### Exercise details
Only the lines from the one containing "- 您如果發現任何的錯誤，可以直接發Pull Request修改，如果您有什麼問題，也可以寫信到zonble" to the end of the entries should be written out, each exactly as it stands, both ends included.

** Working data follows **

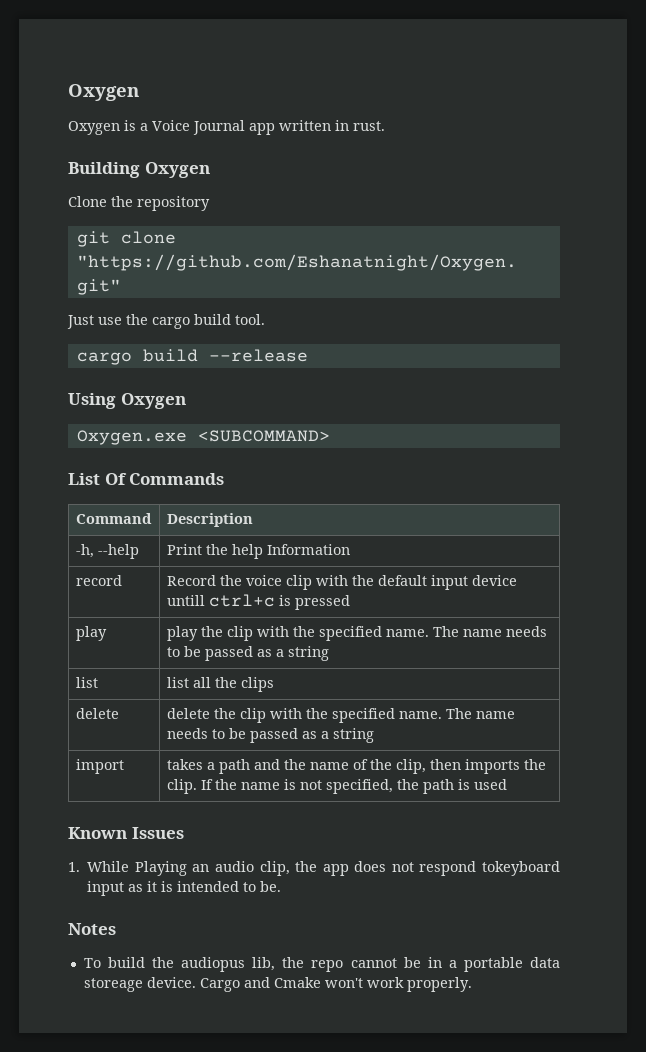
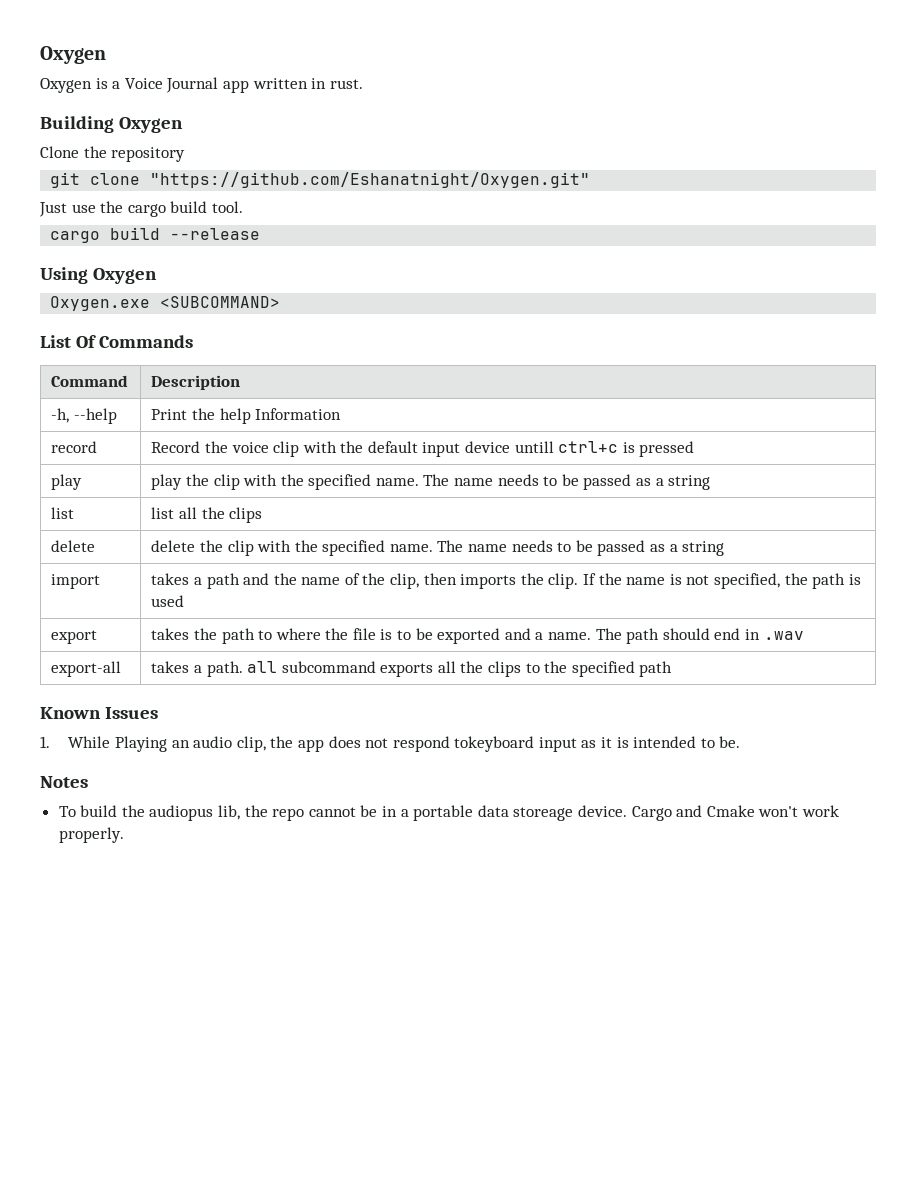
+ export | takes the path to where the file is to be exported and a name. The path should end in .wav
+ export-all | takes a path. all subcommand exports all the clips to the specified path

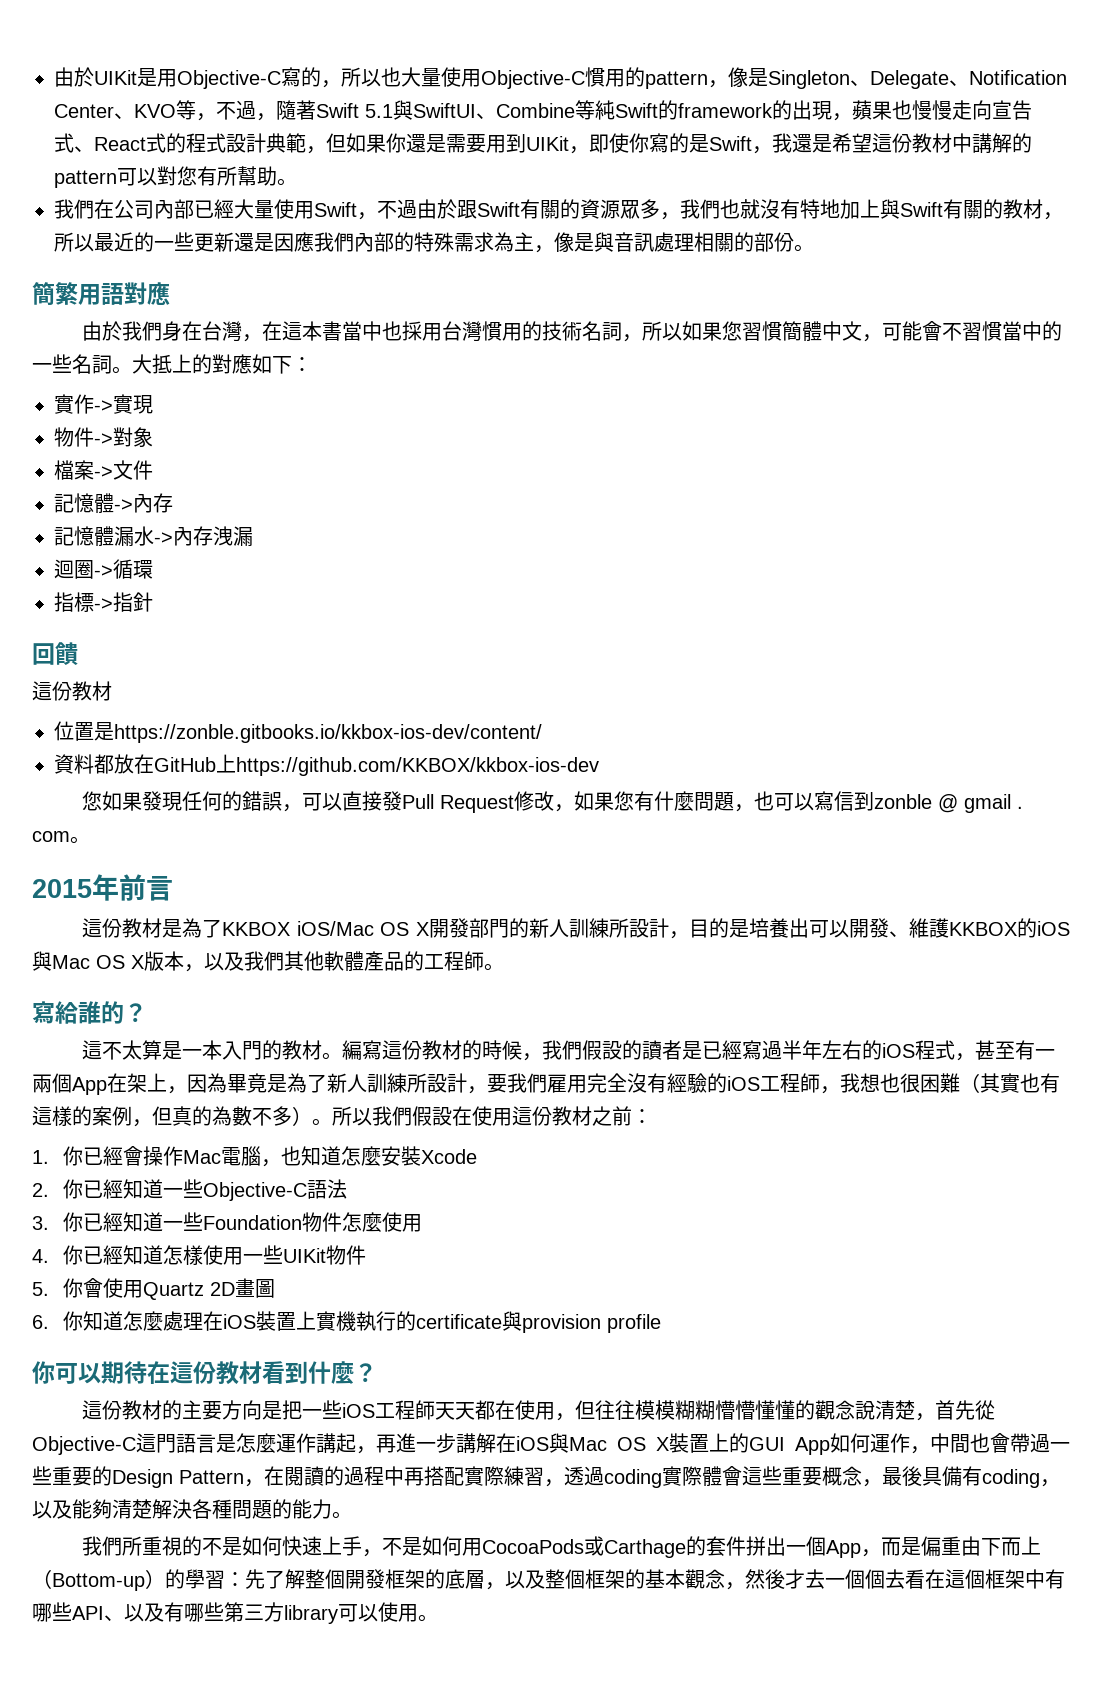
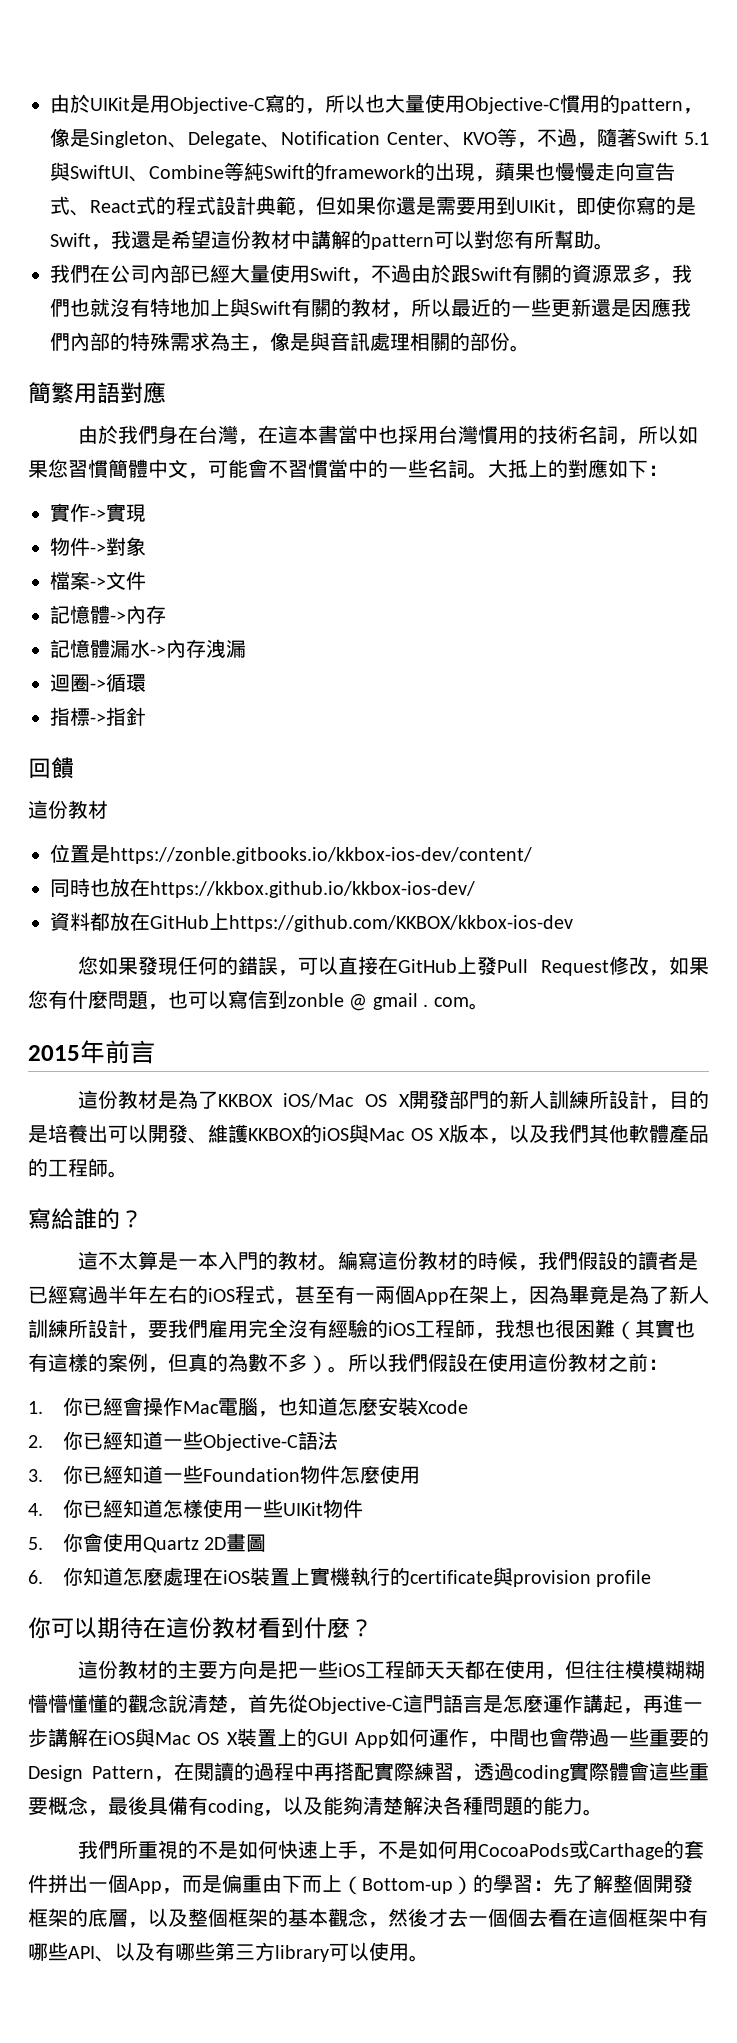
+ 同時也放在https://kkbox.github.io/kkbox-ios-dev/
- 您如果發現任何的錯誤，可以直接發Pull Request修改，如果您有什麼問題，也可以寫信到zonble @ gmail . com。
+ 您如果發現任何的錯誤，可以直接在GitHub上發Pull Request修改，如果您有什麼問題，也可以寫信到zonble @ gmail . com。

** End of Working data **

### Solved exercise
- 您如果發現任何的錯誤，可以直接發Pull Request修改，如果您有什麼問題，也可以寫信到zonble @ gmail . com。
+ 您如果發現任何的錯誤，可以直接在GitHub上發Pull Request修改，如果您有什麼問題，也可以寫信到zonble @ gmail . com。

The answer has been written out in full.